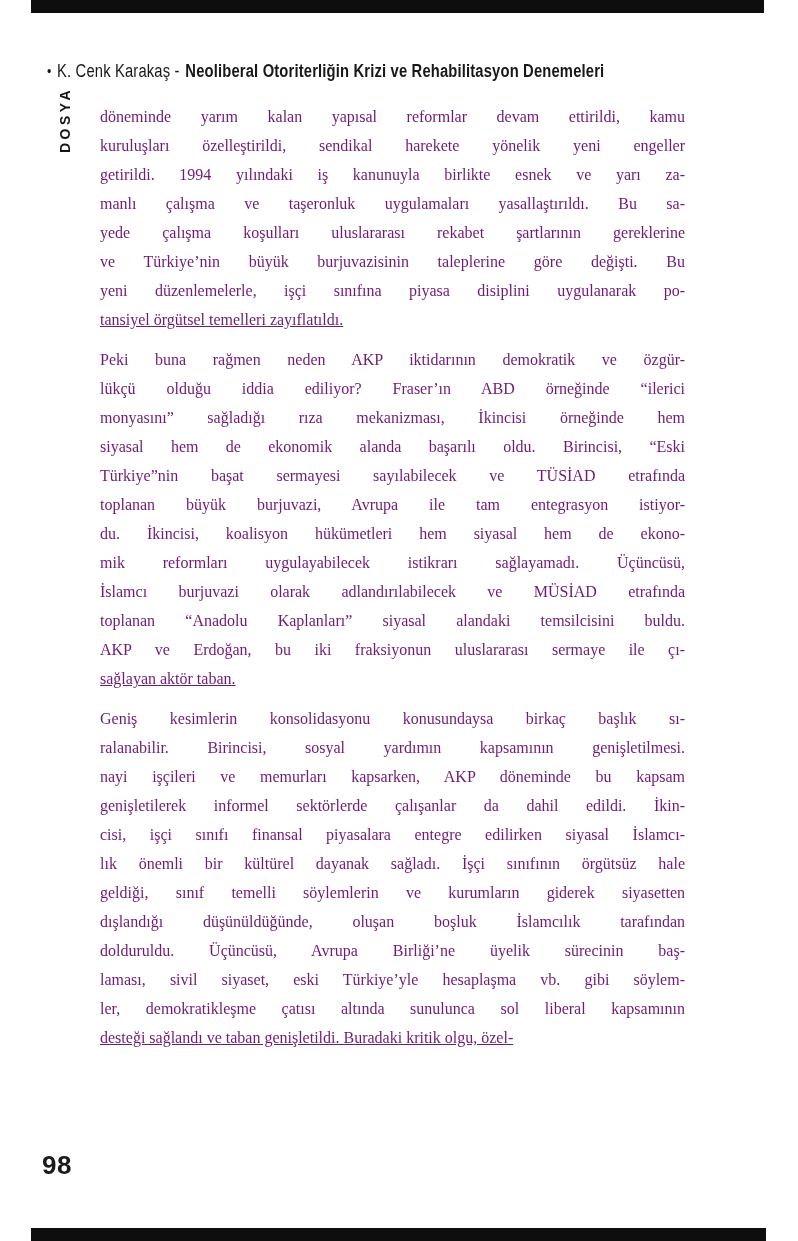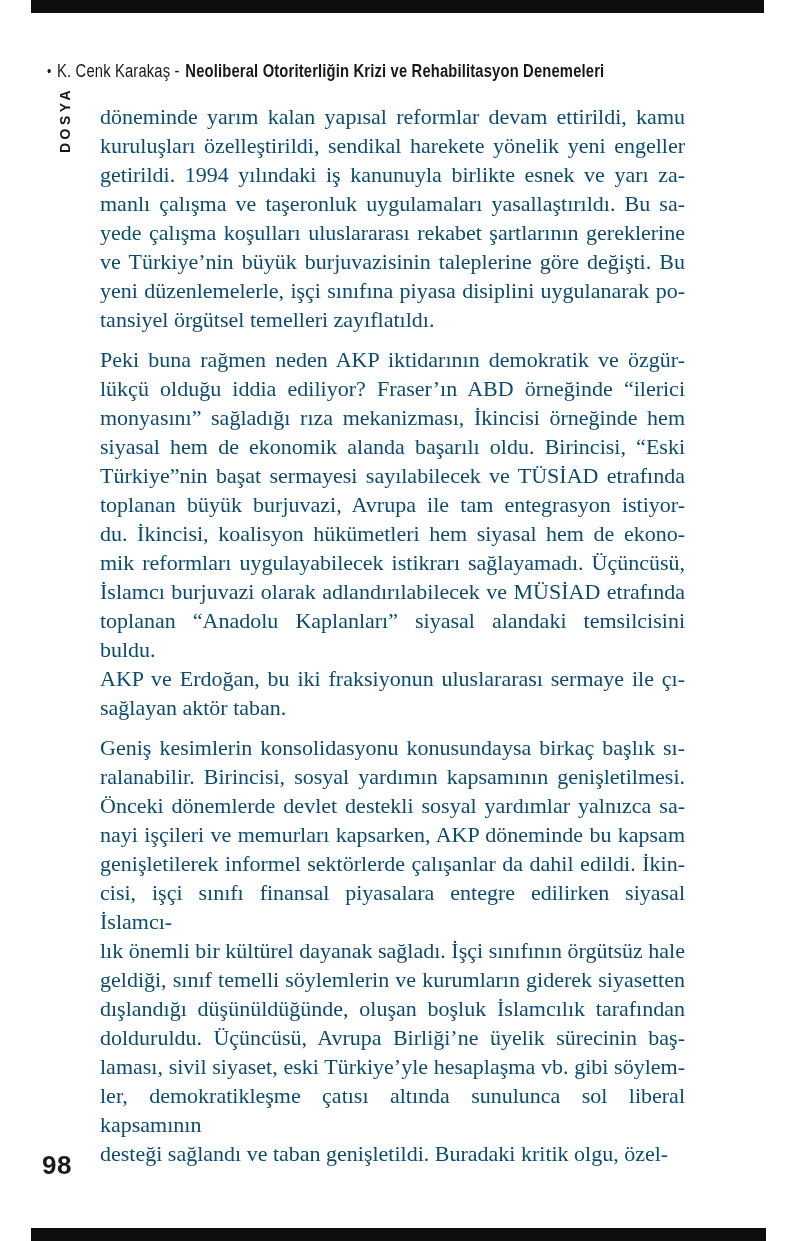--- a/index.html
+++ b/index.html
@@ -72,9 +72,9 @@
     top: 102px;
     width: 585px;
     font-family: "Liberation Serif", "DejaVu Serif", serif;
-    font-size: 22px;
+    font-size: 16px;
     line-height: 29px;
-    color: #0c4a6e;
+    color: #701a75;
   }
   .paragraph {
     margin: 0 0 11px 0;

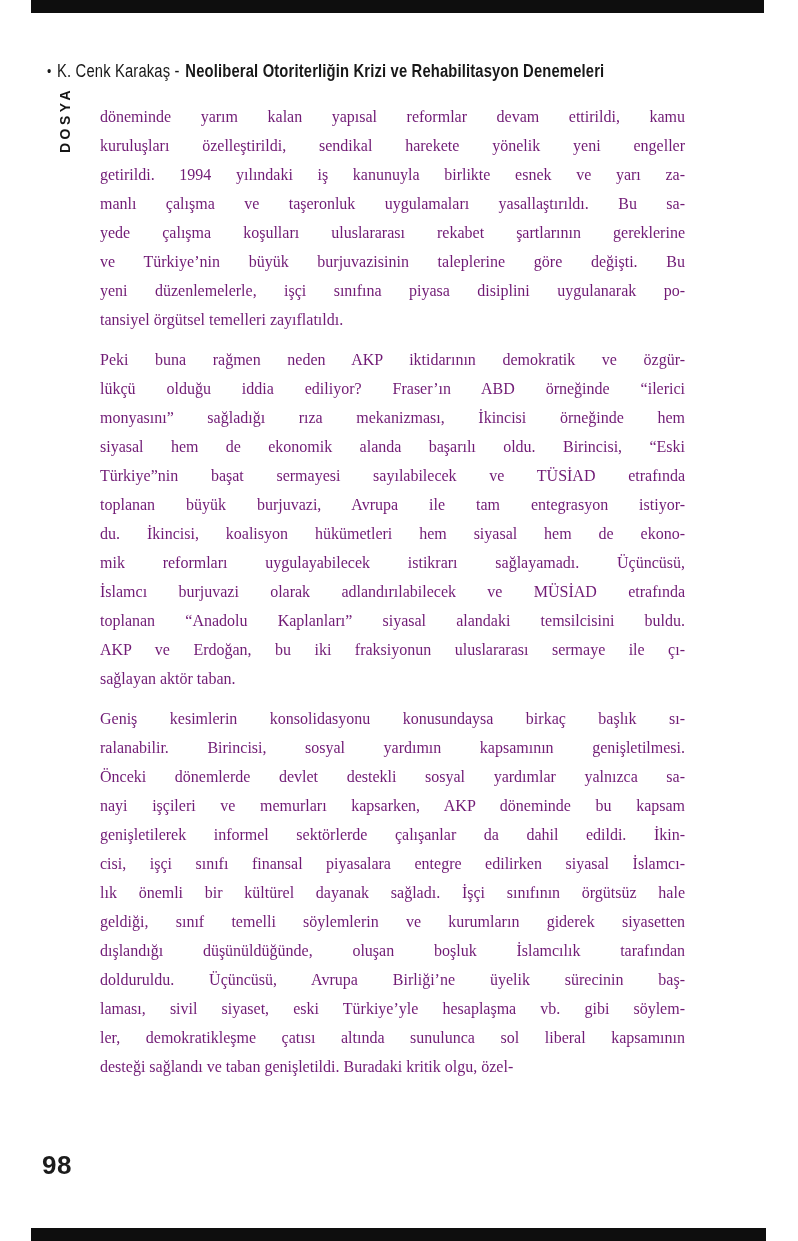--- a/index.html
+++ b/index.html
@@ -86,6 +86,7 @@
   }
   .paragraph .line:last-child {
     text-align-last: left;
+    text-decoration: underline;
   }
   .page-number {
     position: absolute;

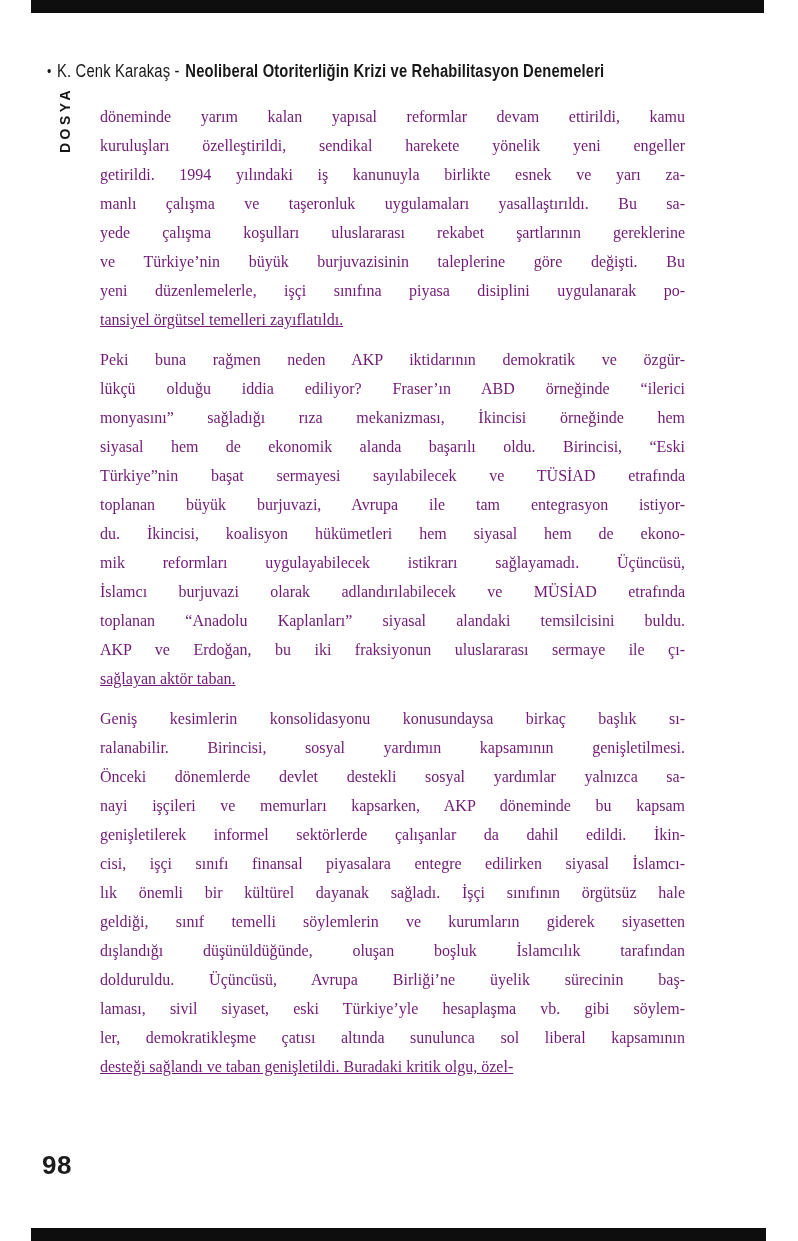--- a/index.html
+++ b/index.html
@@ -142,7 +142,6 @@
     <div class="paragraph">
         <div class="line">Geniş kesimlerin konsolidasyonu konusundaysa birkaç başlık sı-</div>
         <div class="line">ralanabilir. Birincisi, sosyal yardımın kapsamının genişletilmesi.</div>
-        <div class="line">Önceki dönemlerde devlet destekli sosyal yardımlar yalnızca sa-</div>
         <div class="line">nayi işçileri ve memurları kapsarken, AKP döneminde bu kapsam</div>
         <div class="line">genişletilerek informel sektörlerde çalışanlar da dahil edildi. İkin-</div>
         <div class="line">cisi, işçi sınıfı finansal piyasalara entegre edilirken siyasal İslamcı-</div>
============================================================
* [EXERCISE DESCRIPTION] Filter the entries down to the lines with the word "text" in them.

* [RESPONSE AREA]
     text-align-last: left;
+    text-decoration: underline;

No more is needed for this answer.